On a recent trip to the Hard Times Café for lunch, I was photographed inside the front lobby of the post office. It looks much like it did 60-70 years ago.

After the present post office building was completed and occupied, Joe Cooper removed the old post office building to a spot about three miles up the Providence Church Road to Robinson Town. He located the building on a pond he had constructed and added a porch on its front overlooking the pond.

The pond and building changed hands some years ago. When I visited the site recently, the pond had partially died up and the old post office building sat empty and deserted. The photograph below showed its condition on that visit.

I reflected on my visit that it was in this building that my brother, J.R. Teal, arranged his mail for delivery on this R.F.D. route out of Cassatt. It was also to this building that my letters from Italy in 1946-47 to my future wife were delivered, and letters from her to me were sent. Likewise thousands of other letters to and from all of us at Cassatt to loved ones during World War II came through this building.

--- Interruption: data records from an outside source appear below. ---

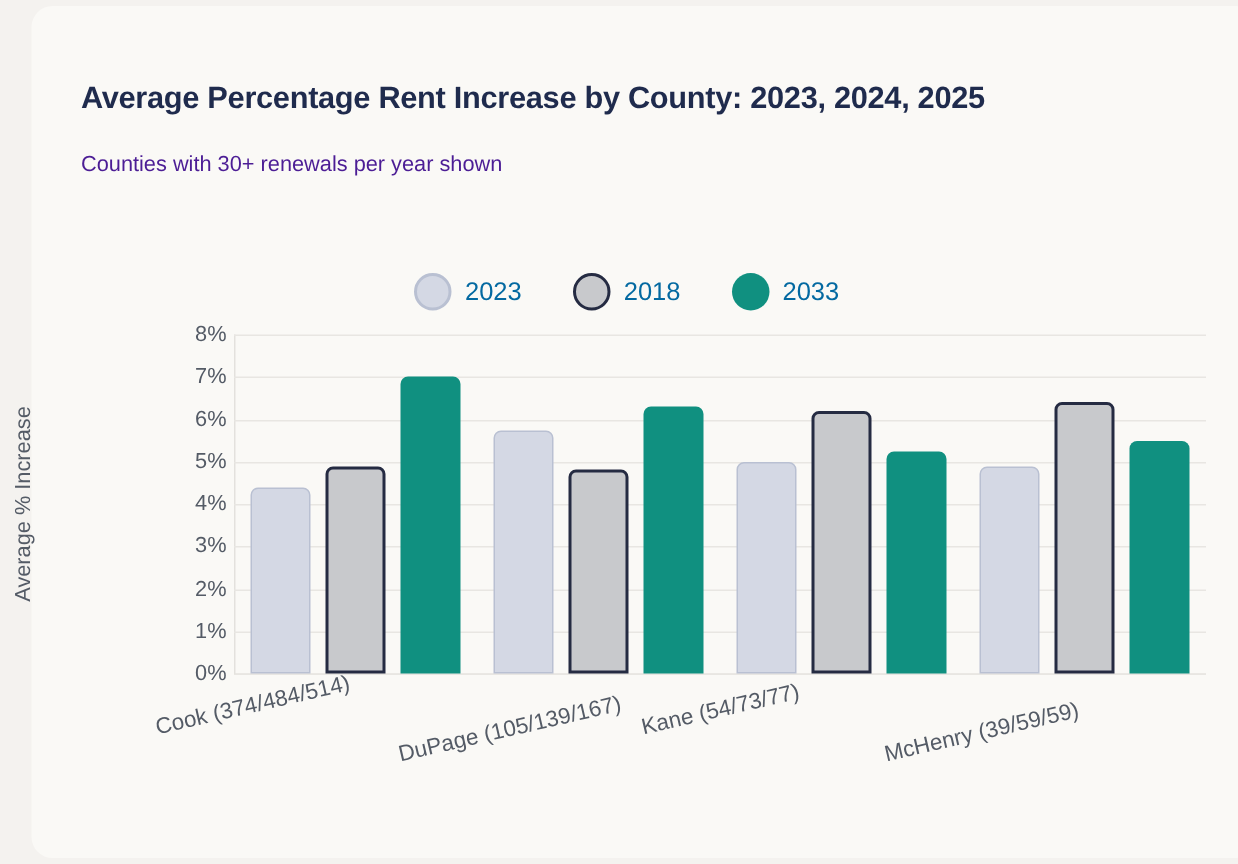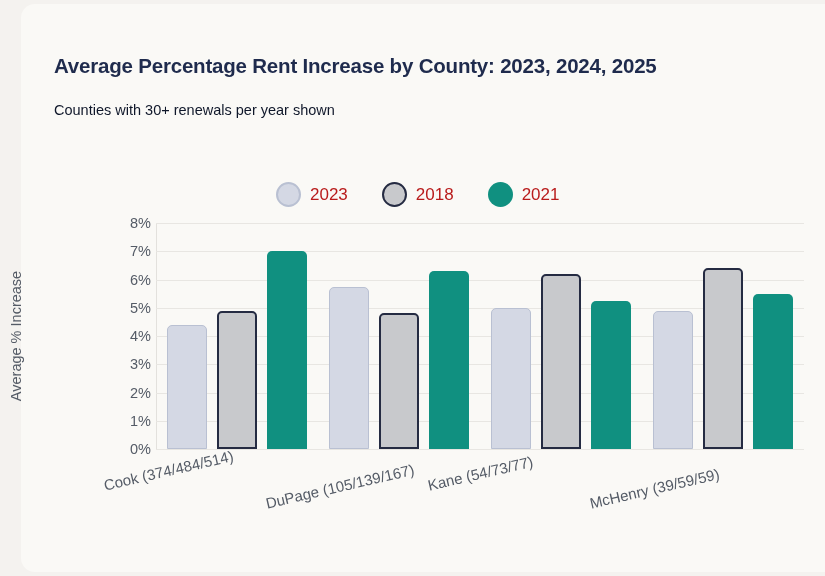--- a/index.html
+++ b/index.html
@@ -22,41 +22,41 @@
     font-size: 20.5px;
     font-weight: bold;
     color: #1f2b4d;
     letter-spacing: -0.2px;
     white-space: nowrap;
   }
   #chart-subtitle {
     position: absolute;
     left: 33px; top: 98px;
     font-size: 14.5px;
-    color: #0f172a;
+    color: #4c1d95;
     white-space: nowrap;
   }
 
   
   #legend {
     position: absolute;
     left: 255px; top: 178px;
     display: flex;
     align-items: center;
     gap: 34px;
   }
   .legend-item { display: flex; align-items: center; gap: 9px; }
   .legend-swatch {
     width: 25px; height: 25px;
     border-radius: 50%;
     display: block;
   }
   .legend-label {
     font-size: 17px;
-    color: #b91c1c;
+    color: #0369a1;
   }
 
   
   #plot-area {
     position: absolute;
     left: 135px; top: 219px;
     width: 648px; height: 226px;
   }
   .gridline {
     position: absolute;
@@ -133,21 +133,21 @@
     <div class="legend-item">
       <span class="legend-swatch" style="background:#d4d8e4;border:2px solid #b9c0d2;"></span>
       <span class="legend-label">2023</span>
     </div>
     <div class="legend-item">
       <span class="legend-swatch" style="background:#c8c9cc;border:2.5px solid #252b42;"></span>
       <span class="legend-label">2018</span>
     </div>
     <div class="legend-item">
       <span class="legend-swatch" style="background:#109080;border:none;"></span>
-      <span class="legend-label">2021</span>
+      <span class="legend-label">2033</span>
     </div>
   </div>
 
   <div id="y-axis-title">Average % Increase</div>
   <div id="ytick-wrap">
       <div class="ytick" style="top: 226px;">0%</div>
       <div class="ytick" style="top: 197.75px;">1%</div>
       <div class="ytick" style="top: 169.5px;">2%</div>
       <div class="ytick" style="top: 141.25px;">3%</div>
       <div class="ytick" style="top: 113px;">4%</div>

This building had the word “Cassatt” emblazoned on its front, a word that gave our community its name, identity, and distinction. The present Cassatt Post Office continues to be the identifier of our community, our “home place.”

Thirty-four small post offices were created and operated between the Civil War and World War I (1865-1917) to serve the rural, sparsely populated areas of the county. All but five of the post offices have now been closed due to population shifts and transportation and technology advances.Of these remaining five post offices, Bethune and Elgin (formerly Blaney) now serve incorporated towns. Lugoff, not a town, serves an area not now sparsely populated.

Of those 34 post offices originally created and the five remaining, only Cassatt and Westville continue to serve rural and sparsely populated county areas.